One last thing -- the solution needs to be CL; I'm not in a position
to choose a Lisp implementation.

Outch!
You'll have to implement UTF-8 to unicode decoding, and unicode to character.

Since you cannot choose a Lisp implementation, you can count only on
the standard characters:

#\NEWLINE #\SPACE
#\! #\" #\# #\$ #\% #\& #\' #\( #\) #\* #\+ #\, #\- #\. #\/
#\0 #\1 #\2 #\3 #\4 #\5 #\6 #\7 #\8 #\9 #\: #\; #\< #\= #\> #\?
#\@ #\A #\B #\C #\D #\E #\F #\G #\H #\I #\J #\K #\L #\M #\N #\O
#\P #\Q #\R #\S #\T #\U #\V #\W #\X #\Y #\Z #\[ #\\ #\] #\^ #\_
#\` #\a #\b #\c #\d #\e #\f #\g #\h #\i #\j #\k #\l #\m #\n #\o
#\p #\q #\r #\s #\t #\u #\v #\w #\x #\y #\z #\{ #\| #\} #\~

that's all.

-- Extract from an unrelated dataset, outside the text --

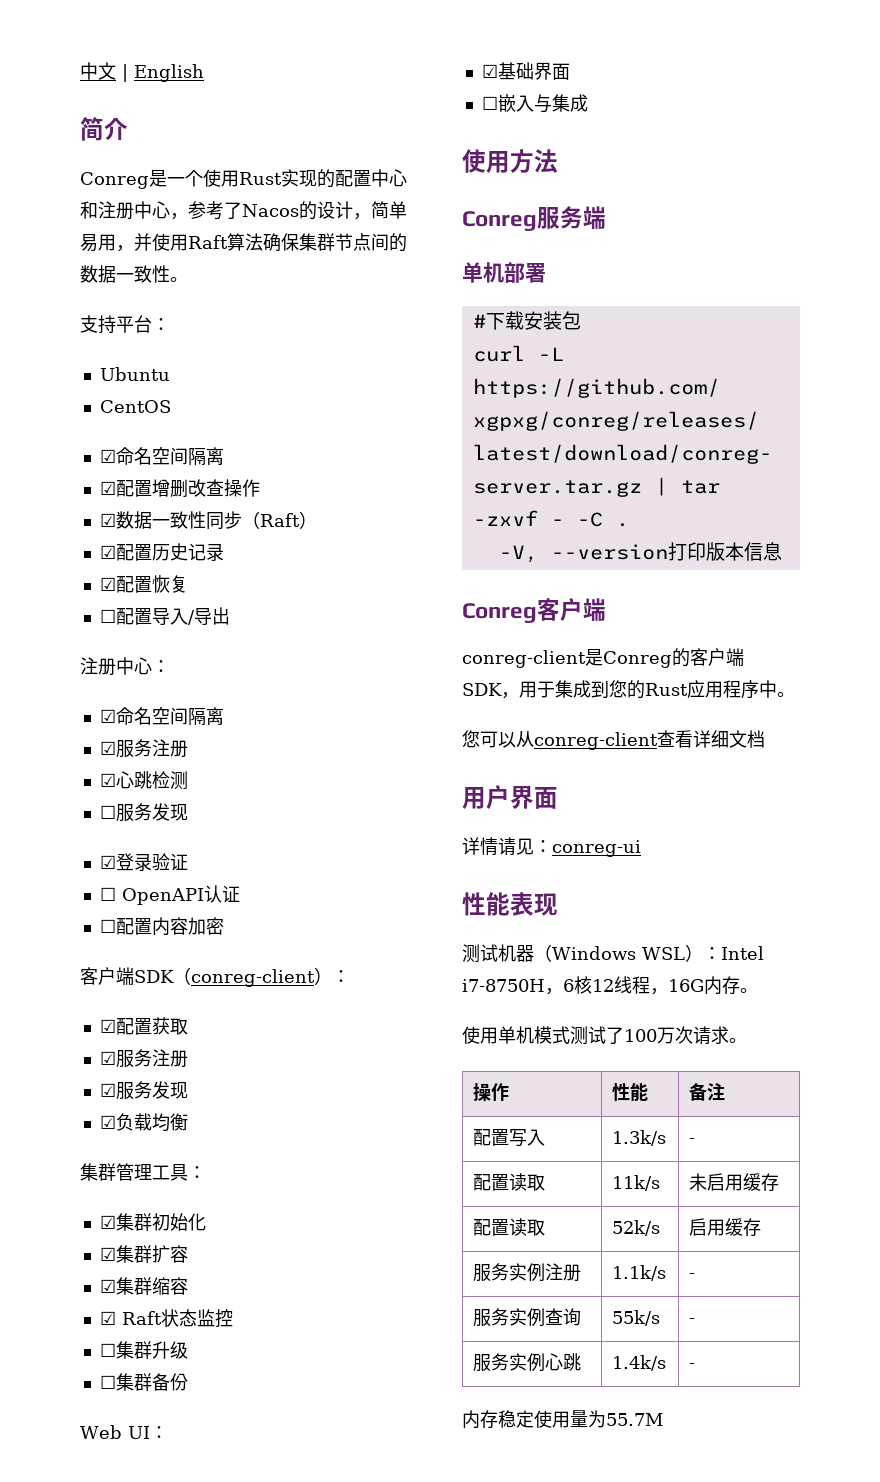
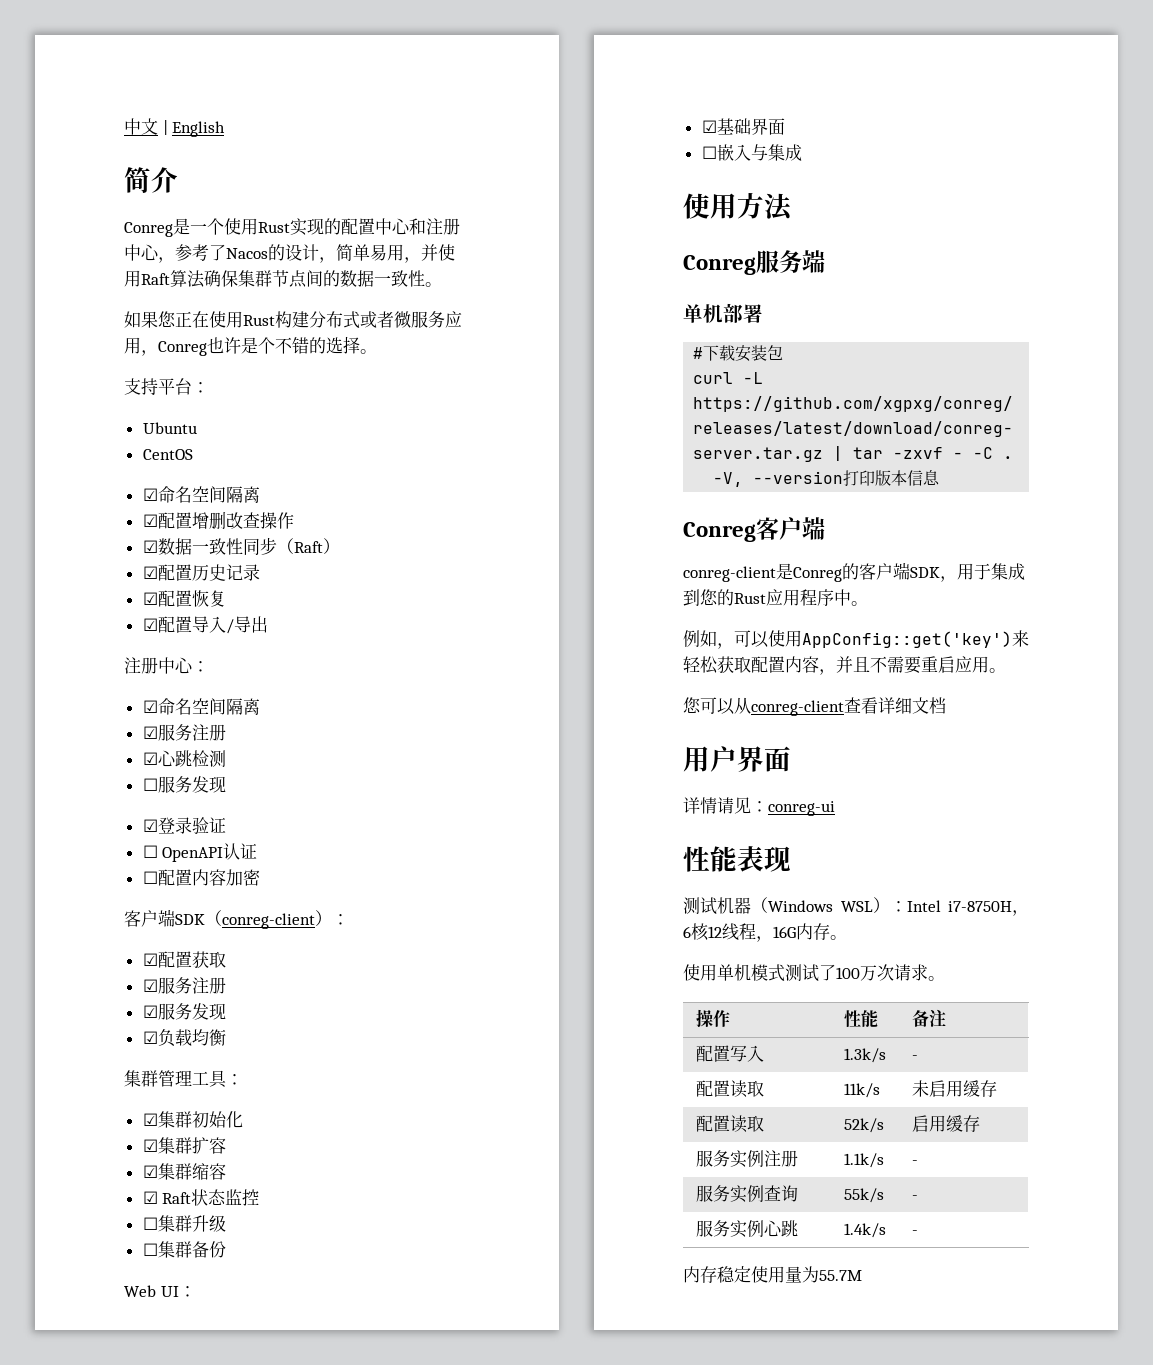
+ 如果您正在使用Rust构建分布式或者微服务应用，Conreg也许是个不错的选择。
- ☐配置导入/导出
+ ☑配置导入/导出
+ 例如，可以使用AppConfig::get('key')来轻松获取配置内容，并且不需要重启应用。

So in pure CL, independant of an implementation, you'll be
able to decode utf-8 to unicode and to decode only the unicode that
are between 32 and 126, and the newline to these characters.

Since in a utf-8 stream, the bytes less than 128 encode these
characters, and only these characters are encoded to a sequence of
bytes less than 128, you could actually skip the utf-8 decoding, just
signaling an error on any byte greater than 128.


Thanks in advance for any light you can shed on this question.

If I were you, I'd try to get to use either sbcl or clisp (or both),
read the file as a binary file :external-format '(unsigned-byte 8),
seek to the _byte_ offset you're given, then use #+sbcl
sb-ext:octets-to-string or #+clisp ext:string-from-bytes to DECODE the
bytes and get a string of unicode characters.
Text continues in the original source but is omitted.